Wenn Sie Fragen zur Geschichte Ihres Hauses, oder Hofes haben, sprechen Sie mich gern an! Ich stelle Ihnen gern Informationen zur Verfügung. 

 

Meine Kontaktdaten lauten: 

 

Regina Speetz-Wiens 

Cuxhavener Strasse 140

21765 Nordleda

Tel. 0151/52073366

E-Mail: reginaspeetz@web.de

 

Mit lieben Grüssen 

 

Regina Speetz-Wiens 

- Ortsheimatpflege -

 

 

 

 

 

Unsere Gemeinde

Die Geschichte unserer Gemeinde

Nur wenige Kilometer von der Elbmündung entfernt, liegt in Land Hadeln die kleine Gemeinde Nordleda.

 

Sie ist ein sogenanntes großflächiges Straßendorf mit etwa 1050 Einwohnern.

 

Der Name Nordleda hat seine Herkunft aus dem Wort Lee (Leh). Dies war ein kleiner Flußlauf, ein kleiner Nebenfluß der Medem. Nördlich von diesem Flußlauf entstanden im Laufe der Zeit Ansiedlungen, deren Bewohner zuerst die "Leher" bezeichnet wurden.

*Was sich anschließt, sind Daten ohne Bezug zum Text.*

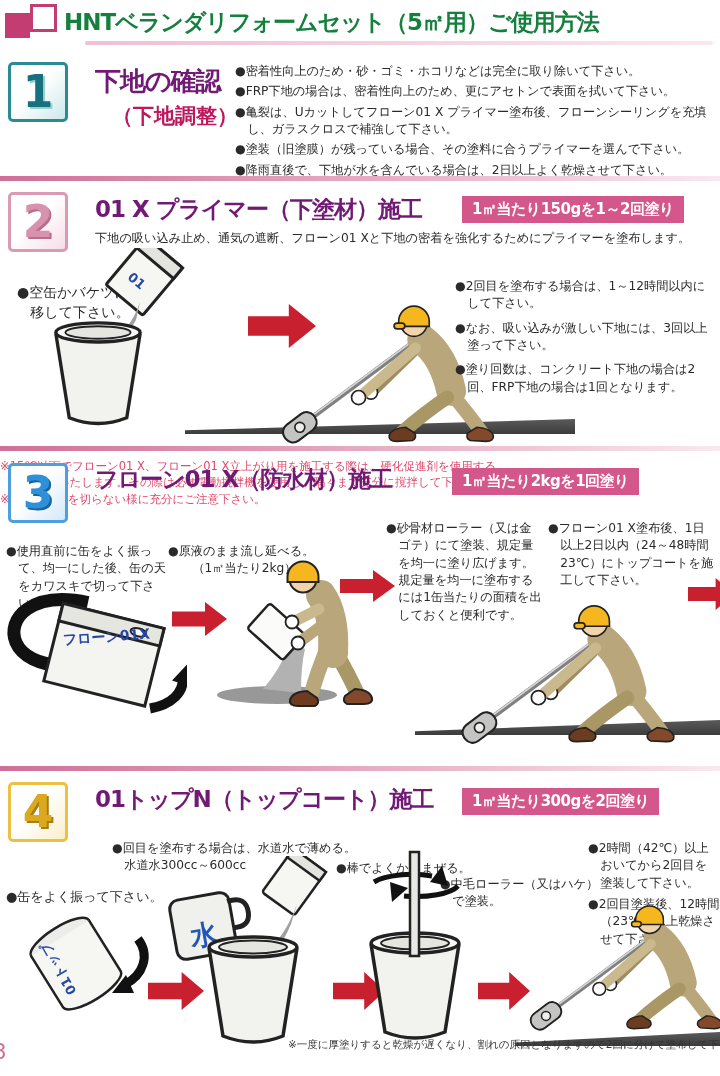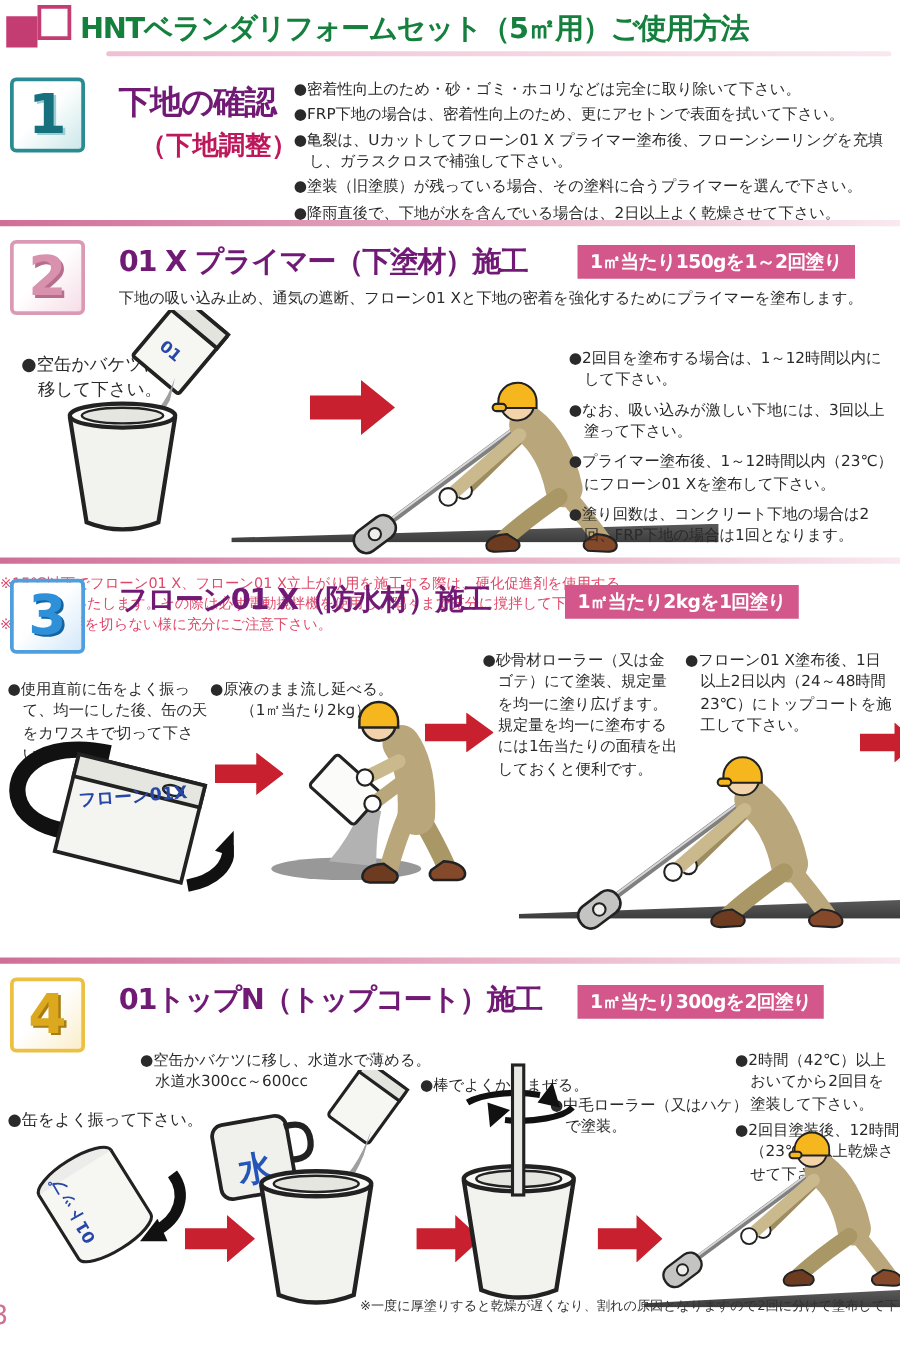--- a/index.html
+++ b/index.html
@@ -205,7 +205,6 @@
     <div class="txt blist s2-blist">
       <div class="bullet">●2回目を塗布する場合は、1～12時間以内にして下さい。</div>
       <div class="bullet">●なお、吸い込みが激しい下地には、3回以上塗って下さい。</div>
-      <div class="bullet">●プライマー塗布後、1～12時間以内（23℃）にフローン01 Xを塗布して下さい。</div>
       <div class="bullet">●塗り回数は、コンクリート下地の場合は2回、FRP下地の場合は1回となります。</div>
     </div>
   </section>

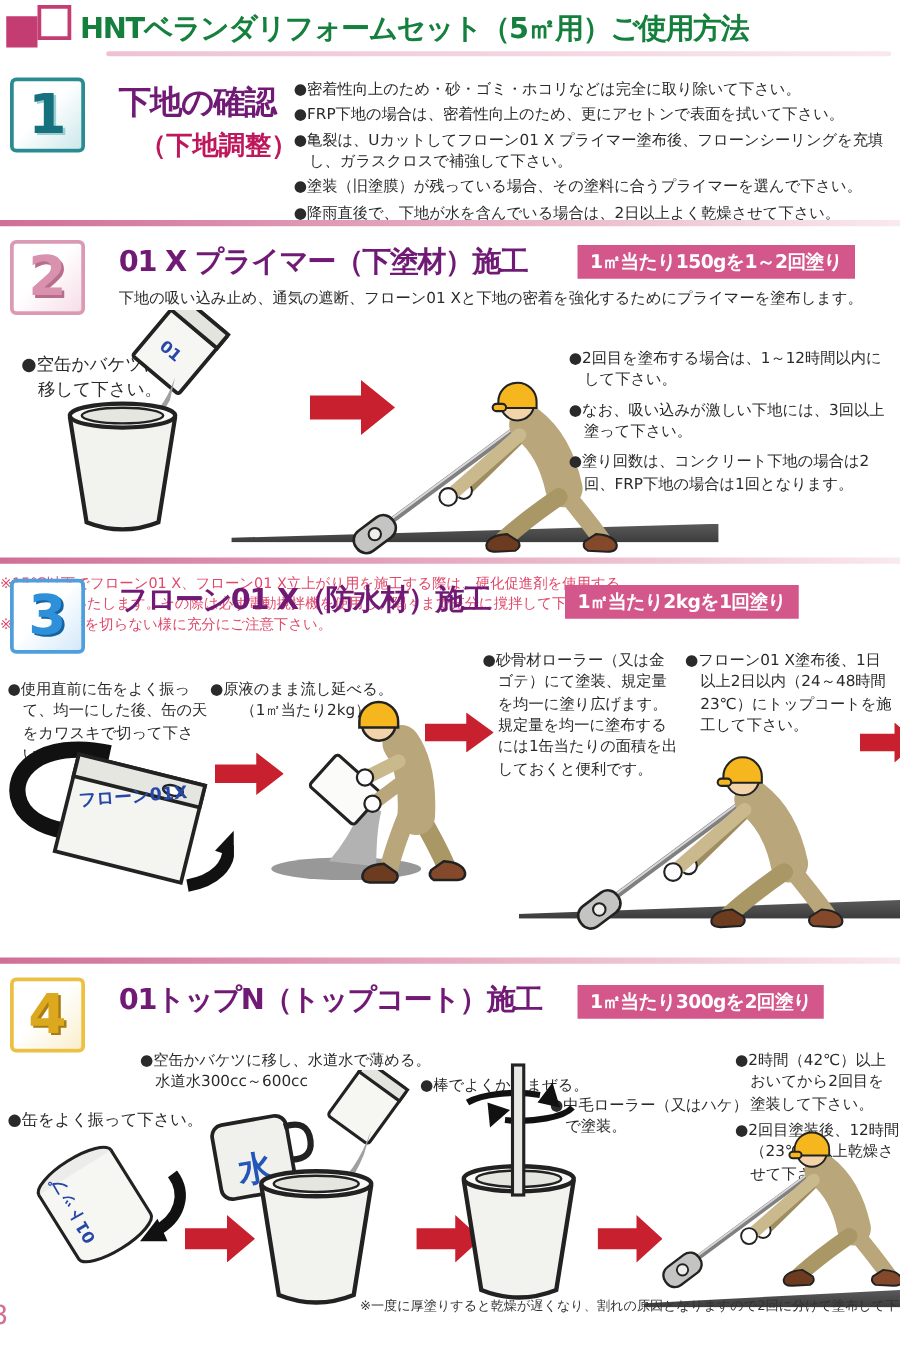--- a/index.html
+++ b/index.html
@@ -264,7 +264,7 @@
     <div class="step-title s4-title">01トップN（トップコート）施工</div>
     <div class="badge s4-badge">1㎡当たり300gを2回塗り</div>
 
-    <div class="txt note prewrap s4-note-dilute">●空缶かバケツに移し、水道水で薄める。
+    <div class="txt note prewrap s4-note-dilute">●回目を塗布する場合は、水道水で薄める。
 水道水300cc～600cc</div>
     <div class="txt note s4-note-shake">●缶をよく振って下さい。</div>
     <div class="txt note s4-note-stir">●棒でよくかきまぜる。</div>

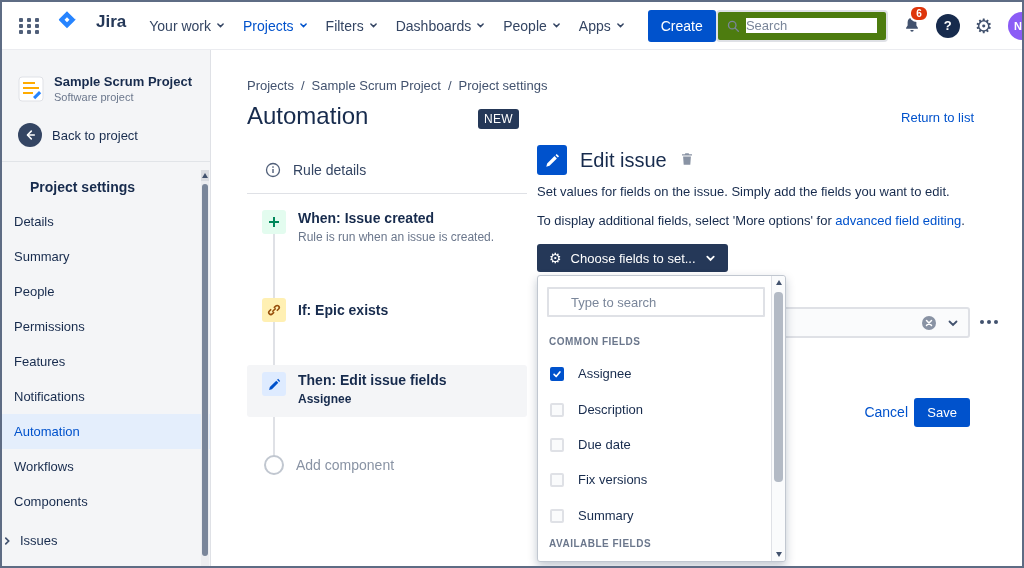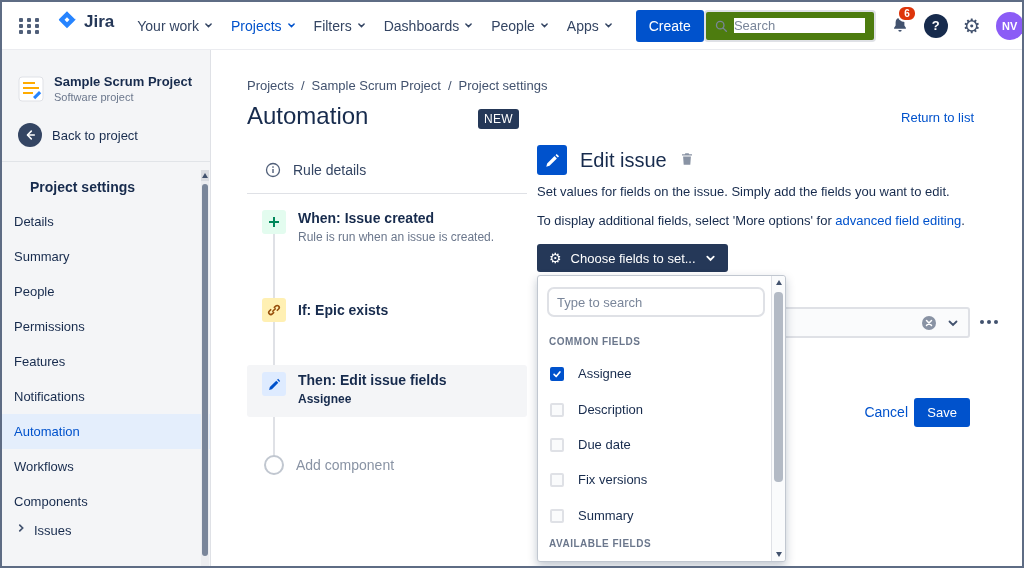--- a/index.html
+++ b/index.html
@@ -10,7 +10,7 @@
 .topbar{position:absolute;top:0;left:0;right:0;height:48px;background:#fff;display:flex;align-items:center;padding:0 12px;z-index:20;border-bottom:1px solid #EBECF0}
 .grid-icon{display:grid;grid-template-columns:repeat(3,6px);grid-gap:2px;padding:5px;cursor:pointer;margin-right:4px}
 .grid-icon i{width:4px;height:4px;border-radius:1px;background:#505F79}
-.logo{display:flex;align-items:center;gap:6px;margin:0 14px 8px 6px;cursor:pointer}
+.logo{display:flex;align-items:center;gap:18px;margin:0 14px 8px 6px;cursor:pointer}
 .logo-text{font-size:17px;font-weight:bold;color:#253858}
 .nav{display:flex;align-items:center}
 .nav-item{display:flex;align-items:center;gap:5px;padding:6px 9px;font-size:14px;color:#344563;cursor:pointer;white-space:nowrap}

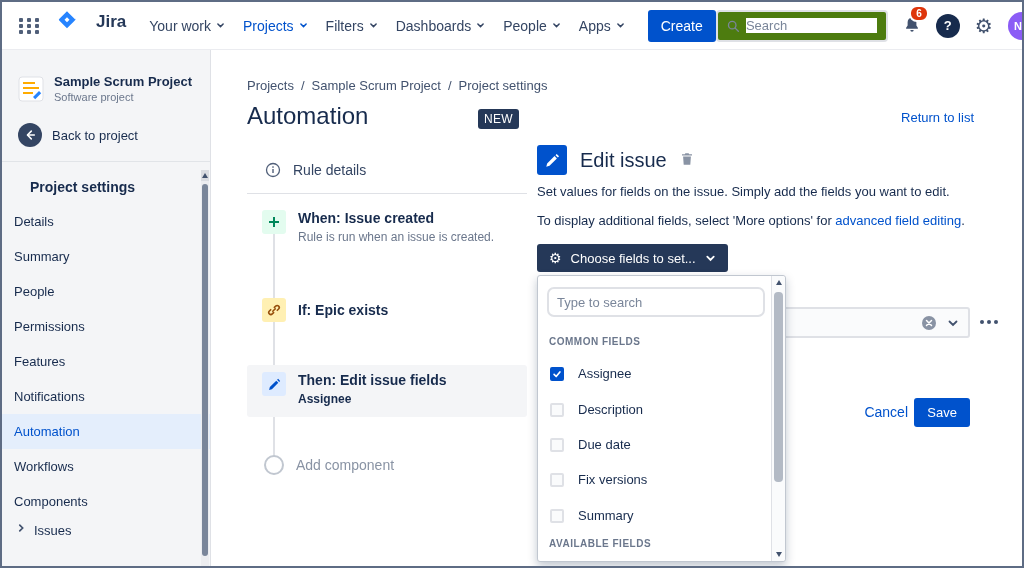--- a/index.html
+++ b/index.html
@@ -89,7 +89,7 @@
 
 
 .dropdown{position:absolute;left:325px;top:225px;width:249px;height:287px;background:#fff;border:1px solid #C1C7D0;border-radius:3px;box-shadow:0 4px 10px rgba(9,30,66,.25);z-index:5}
-.dd-search{position:absolute;left:9px;top:11px;width:218px;height:30px;border:2px solid #DFE1E6;border-radius:7px;padding:0 8px;font-size:13px;font-family:inherit;outline:none;color:#172B4D}
+.dd-search{position:absolute;left:9px;top:11px;width:218px;height:30px;border:2px solid #DFE1E6;border-radius:1px;padding:0 22px;font-size:13px;font-family:inherit;outline:none;color:#172B4D}
 .dd-search::placeholder{color:#7A869A}
 .dd-section{position:absolute;left:11px;font-size:10px;font-weight:bold;color:#6B778C;letter-spacing:.5px}
 .dd-row{position:absolute;left:12px;display:flex;align-items:center;gap:14px;cursor:pointer}

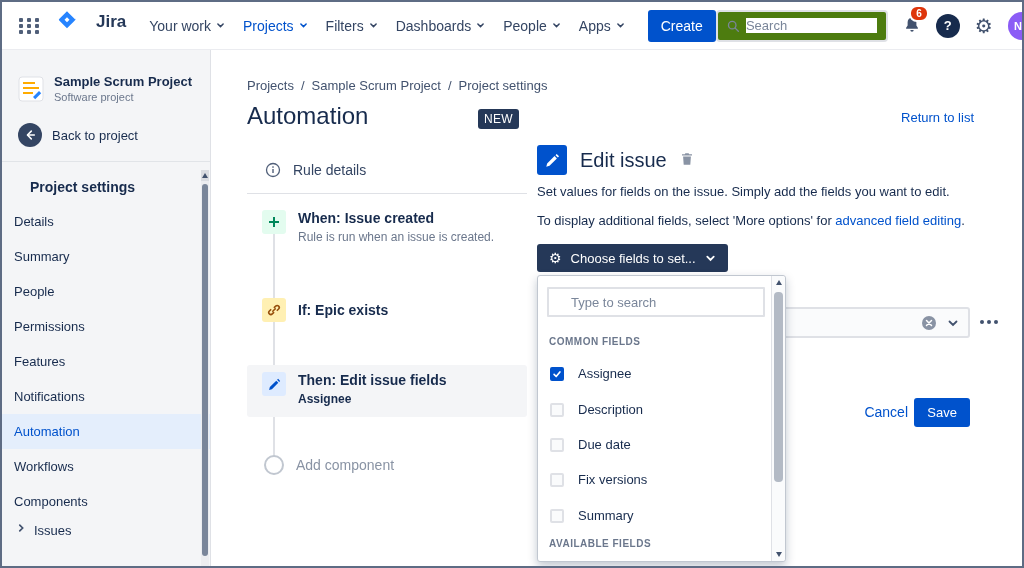--- a/index.html
+++ b/index.html
@@ -38,7 +38,7 @@
 .side-title{font-size:14px;font-weight:bold;color:#172B4D;padding:17px 16px 9px 28px}
 .side-item{height:35px;display:flex;align-items:center;padding-left:12px;font-size:13px;color:#172B4D;cursor:pointer}
 .side-item.active{background:#E4EEFC;color:#0052CC}
-.issues-row{margin-top:4px;height:35px;display:flex;gap:8px;padding-left:14px;font-size:13px;cursor:pointer}
+.issues-row{margin-top:4px;height:35px;display:flex;align-items:center;gap:8px;padding-left:0;font-size:13px;cursor:pointer}
 .side-scroll{position:absolute;top:120px;bottom:0;right:1px;width:8px;background:#ECEDF0}
 .side-scroll-arrow{height:11px;display:flex;align-items:center;justify-content:center;background:#DADCE1;cursor:pointer}
 .side-thumb{position:absolute;top:14px;left:1px;width:6px;height:372px;background:#7A869A;border-radius:3px;cursor:pointer}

Südlich des Flußlaufes wurde ein Ortsteil von Wanna Süderleda benannt.

 

Die Geschichte Nordledas läßt sich bis in das 12. Jahrhundert zurück verfolgen.

 

Damals wie heute ist das Dorfbild noch geprägt von größeren und kleineren Gehöften, Viehweiden und Getreidefeldern, Häusern, die weit über 100 Jahre alt sind und Generationen von Familien beherbergt haben.

 

Das Dorf war bis zum Beginn des 19. Jahrhunderts von einem Deich umgeben, der das Binnenwasser von den niedrigen Ländereien abhalten sollte und vor dem Bau des Elbdeiches Schutz bot vor dem bei Sturmfluten oft noch mit verheerenden Folgen vordringenden Wasser der Elbe. Es wird in der Dorfchronik von der Weihnachtssturmflut 1717 davon berichtet, dass zahlreiche Menschen und Tiere ertrunken sind und das Land so tief unter Wasser stand, dass Häuser und Höfe nur noch mit dem Boot erreicht werden konnten.